Face à la polémique née de sa nomination en tant que ministre de l’Économie, des Finances et de la Dette publique, Henri-Claude Oyima a décidé de briser le silence ce vendredi 9 mai 2025, en marge de l’Assemblée générale ordinaire de la BGFIBank, groupe bancaire qu’il dirige depuis quarante ans. Répondant aux critiques sur le maintien de ses fonctions à la tête de la banque malgré son entrée au gouvernement, il a adopté un ton posé mais ferme.
Selon lui, il n’est pas question de quitter brusquement une institution qu’il a bâtie et structurée au fil des décennies. « On ne saute pas d’un avion en plein vol. Il faut amorcer un atterrissage progressif, maîtrisé », a-t-il déclaré. Au-delà de la forme, c’est bien le fond du problème qui alimente la controverse. Le cumul de fonctions d’Henri-Claude Oyima est explosif : en plus de diriger la BGFIBank, il préside également le Conseil d’administration de la Bourse des Valeurs Mobilières de l’Afrique Centrale (BVMAC). Ces responsabilités, déjà lourdes en elles-mêmes, impliquent un haut niveau d’éthique, de neutralité et de réserve. En devenant ministre en charge de la politique économique, budgétaire et financière du pays, Oyima concentre entre ses mains des leviers d’influence à la fois publics et privés.
Violation flagrante de la loi n°002/2003 du 7 mai 2023
Plus encore, cette situation constitue une violation manifeste de la législation gabonaise. La Loi n°002/2003 du 7 mai 2003, à son article 2, stipule clairement que tout agent public doit éviter toute situation où ses intérêts privés peuvent interférer avec ses fonctions. En cumulant une fonction ministérielle avec la direction d’une entité bancaire privée influente, Henri-Claude Oyima devient à la fois régulateur et régulé, arbitre et acteur, ce qui contrevient frontalement à ce principe. L’article 71 de la Constitution gabonaise, révisée en 2024, impose par ailleurs aux membres du gouvernement de s’abstenir de toute activité incompatible avec leurs charges, dans un souci de transparence et de probité.

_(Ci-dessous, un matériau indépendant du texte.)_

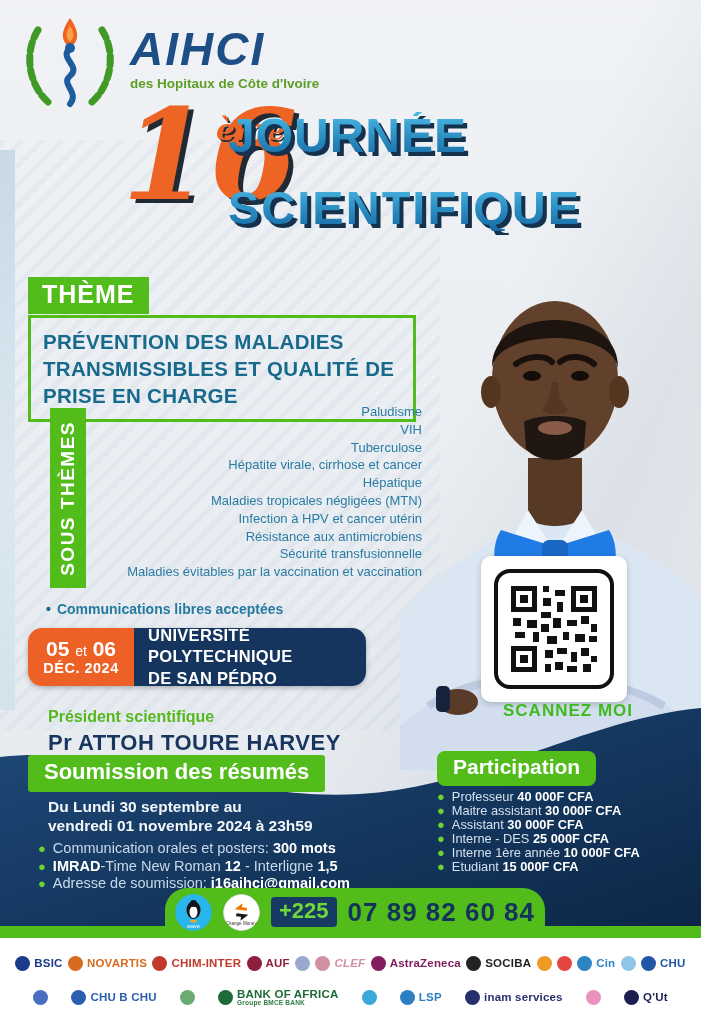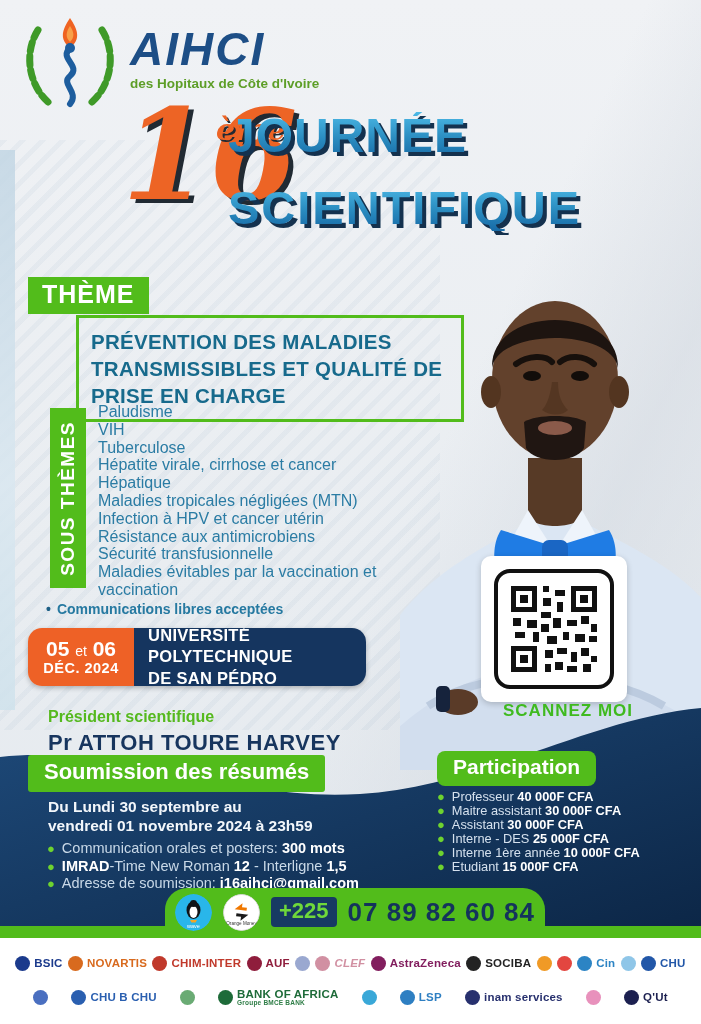--- a/index.html
+++ b/index.html
@@ -46,7 +46,7 @@
   .theme-badge{position:absolute;left:28px;top:277px;background:#52bc1b;color:#fff;
     font-size:25px;font-weight:bold;padding:3px 14px 5px;letter-spacing:1px;}
   .theme-box{position:absolute;left:28px;top:315px;width:358px;border:3px solid #52bc1b;
-    padding:10px 12px;color:#176a8c;font-size:20.5px;font-weight:bold;line-height:1.32;letter-spacing:.3px;margin-left:48px;}
+    padding:10px 12px;color:#176a8c;font-size:20.5px;font-weight:bold;line-height:1.32;letter-spacing:.3px;}
 
   
   .st-bar{position:absolute;left:50px;top:408px;width:36px;height:180px;background:#52bc1b;

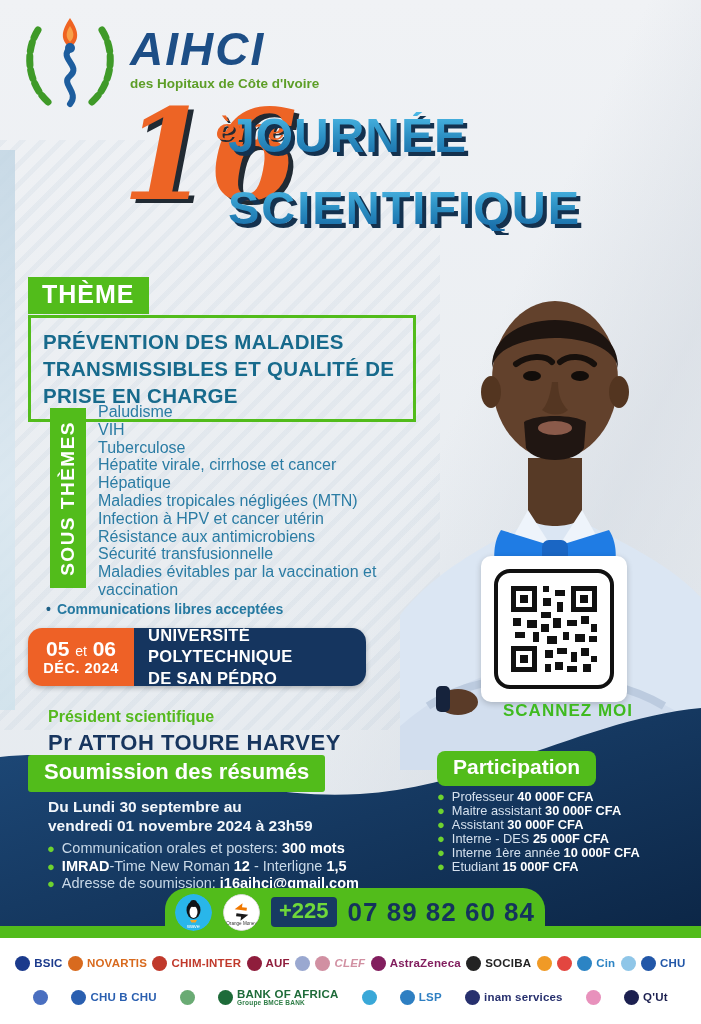--- a/index.html
+++ b/index.html
@@ -53,7 +53,7 @@
     display:flex;align-items:center;justify-content:center;}
   .st-bar span{writing-mode:vertical-rl;transform:rotate(180deg);color:#fff;font-weight:bold;
     font-size:19px;letter-spacing:1.5px;white-space:nowrap;}
-  .st-list{position:absolute;left:98px;top:403px;width:332px;color:#2b7ca4;font-size:16px;line-height:17.8px;}
+  .st-list{position:absolute;left:90px;top:403px;width:332px;color:#2b7ca4;font-size:13px;line-height:17.8px;text-align:right;}
   .st-note{position:absolute;left:46px;top:601px;color:#2679a1;font-weight:bold;font-size:14px;}
   .st-note .dot{color:#1d5f85;margin-right:6px;}
 

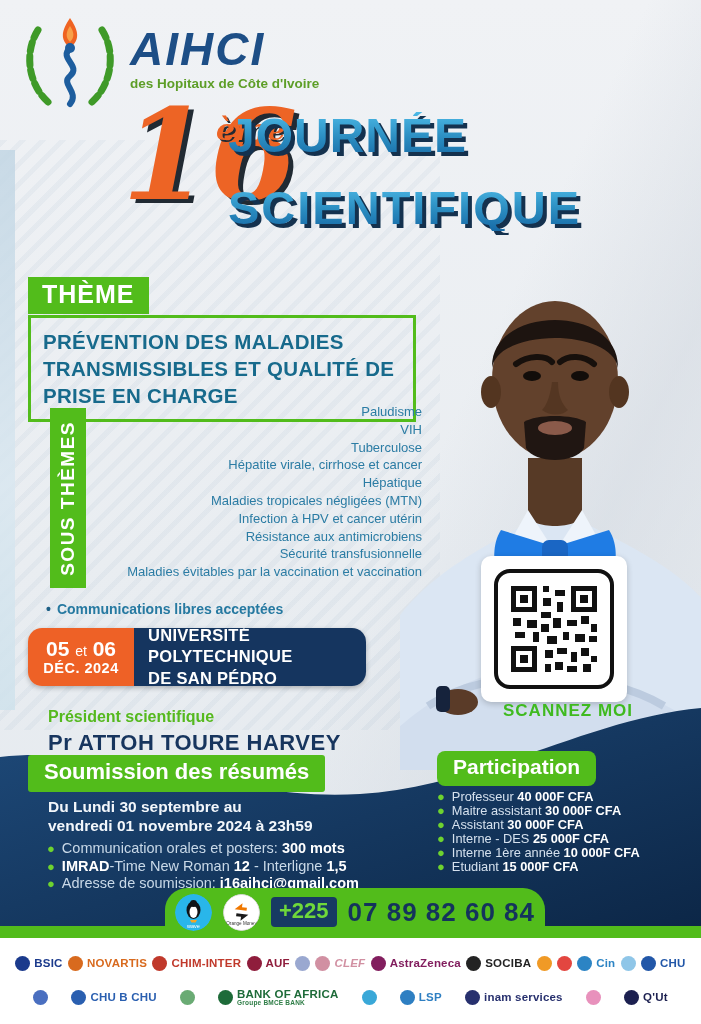--- a/index.html
+++ b/index.html
@@ -86,7 +86,7 @@
     padding:4px 16px 7px;border-radius:3px;}
   .soum-period{position:absolute;left:48px;top:798px;color:#f3f7fb;font-weight:bold;font-size:15.5px;line-height:1.2;}
   .soum-bullets{position:absolute;left:38px;top:840px;font-size:14.5px;line-height:17.5px;color:#c9d9e8;}
-  .soum-bullets .row{white-space:nowrap;margin-left:9px;}
+  .soum-bullets .row{white-space:nowrap;}
   .gdot{color:#6ed32f;margin-right:7px;font-size:13px;}
   .bld{color:#ffffff;font-weight:bold;}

Un signal inquiétant sur la persistance des pratiques de connivence
La nomination d’Oyima, sans rupture claire avec ses anciennes fonctions, envoie ainsi un signal inquiétant sur la persistance des pratiques de connivence entre sphères publique et privée. À l’échelle régionale, cette nomination embarrasse également la CEMAC. Le traité de cette communauté économique interdit explicitement à ses commissaires et responsables d’exercer une activité susceptible d’altérer leur impartialité ou de créer un conflit d’intérêts. En tant que président de la BVMAC, Henri-Claude Oyima représente une pièce maîtresse de l’architecture financière sous-régionale.

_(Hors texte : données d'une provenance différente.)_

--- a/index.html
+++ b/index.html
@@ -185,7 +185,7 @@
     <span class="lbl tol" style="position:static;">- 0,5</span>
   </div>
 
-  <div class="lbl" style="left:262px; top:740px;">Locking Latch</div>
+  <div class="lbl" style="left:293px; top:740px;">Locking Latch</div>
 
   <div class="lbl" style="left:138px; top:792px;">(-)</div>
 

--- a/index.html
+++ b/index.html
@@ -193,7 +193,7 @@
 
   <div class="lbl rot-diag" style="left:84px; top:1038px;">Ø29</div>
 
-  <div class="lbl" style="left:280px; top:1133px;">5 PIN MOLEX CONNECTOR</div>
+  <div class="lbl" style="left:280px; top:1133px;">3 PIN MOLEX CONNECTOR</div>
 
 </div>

Accepter un poste ministériel dans un gouvernement membre, sans se départir de ses autres responsabilités, revient à piétiner l’éthique de gouvernance communautaire. Malgré les promesses d’une transition en douceur, aucune date officielle n’a été annoncée pour sa sortie de la BGFI. En attendant, les principes sont mis à rude épreuve, et le doute persiste sur la volonté réelle du pouvoir de rompre avec les arrangements entre copains et coquins.